[[ Provided entries, beginning ]]
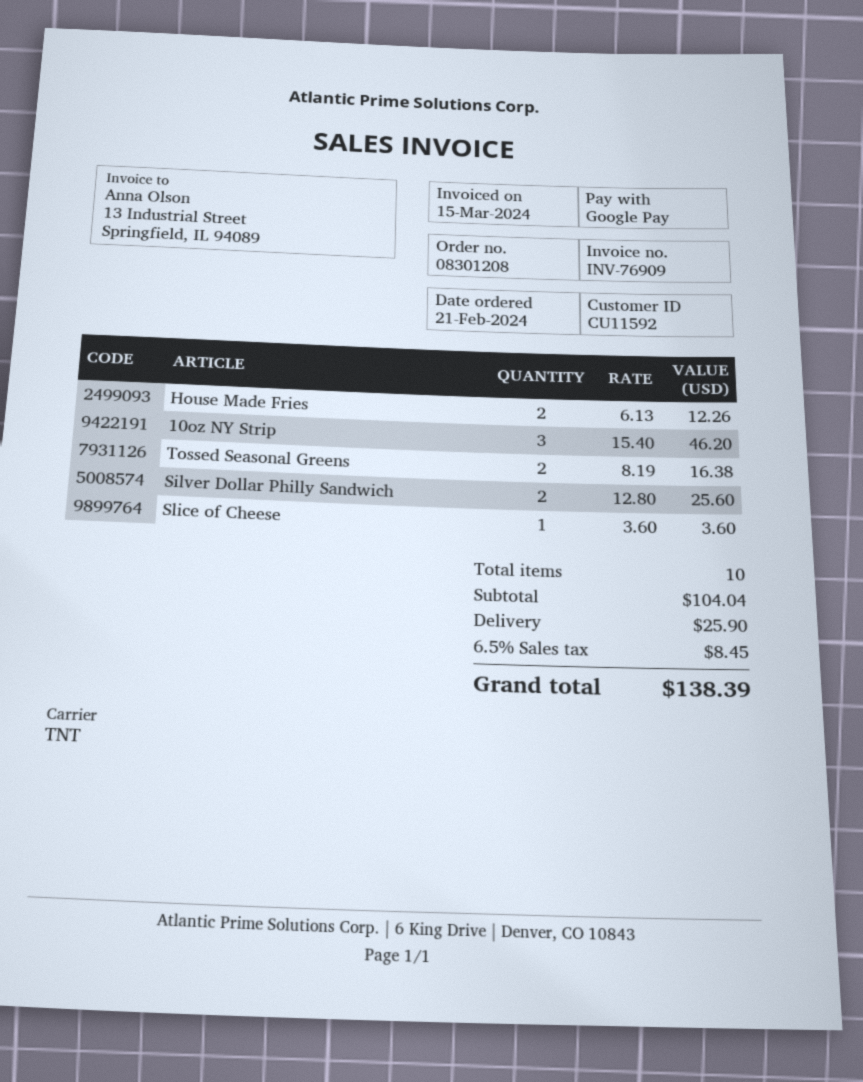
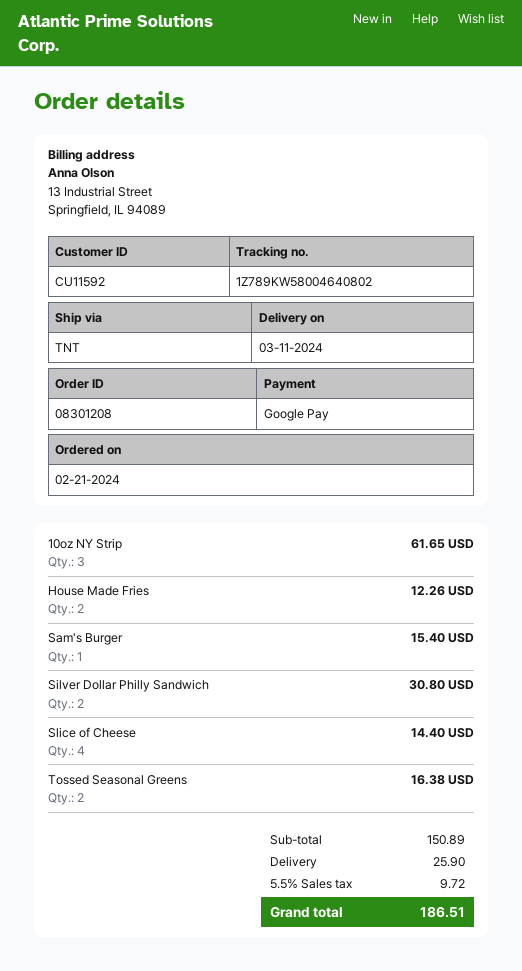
10oz NY Strip: 3 for 46.20 -> 3 for 61.65
Silver Dollar Philly Sandwich: 2 for 25.60 -> 2 for 30.80
Slice of Cheese: 1 for 3.60 -> 4 for 14.40
Sam's Burger: none -> 1 for 15.40
subtotal: 104.04 -> 150.89
tax: 6.5% = 8.45 -> 5.5% = 9.72
total: 138.39 -> 186.51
[[ Provided entries, end ]]
*The problem*
The expected output is the full data above, reproduced exactly with no images.

*Reply to the exercise*
10oz NY Strip: 3 for 46.20 -> 3 for 61.65
Silver Dollar Philly Sandwich: 2 for 25.60 -> 2 for 30.80
Slice of Cheese: 1 for 3.60 -> 4 for 14.40
Sam's Burger: none -> 1 for 15.40
subtotal: 104.04 -> 150.89
tax: 6.5% = 8.45 -> 5.5% = 9.72
total: 138.39 -> 186.51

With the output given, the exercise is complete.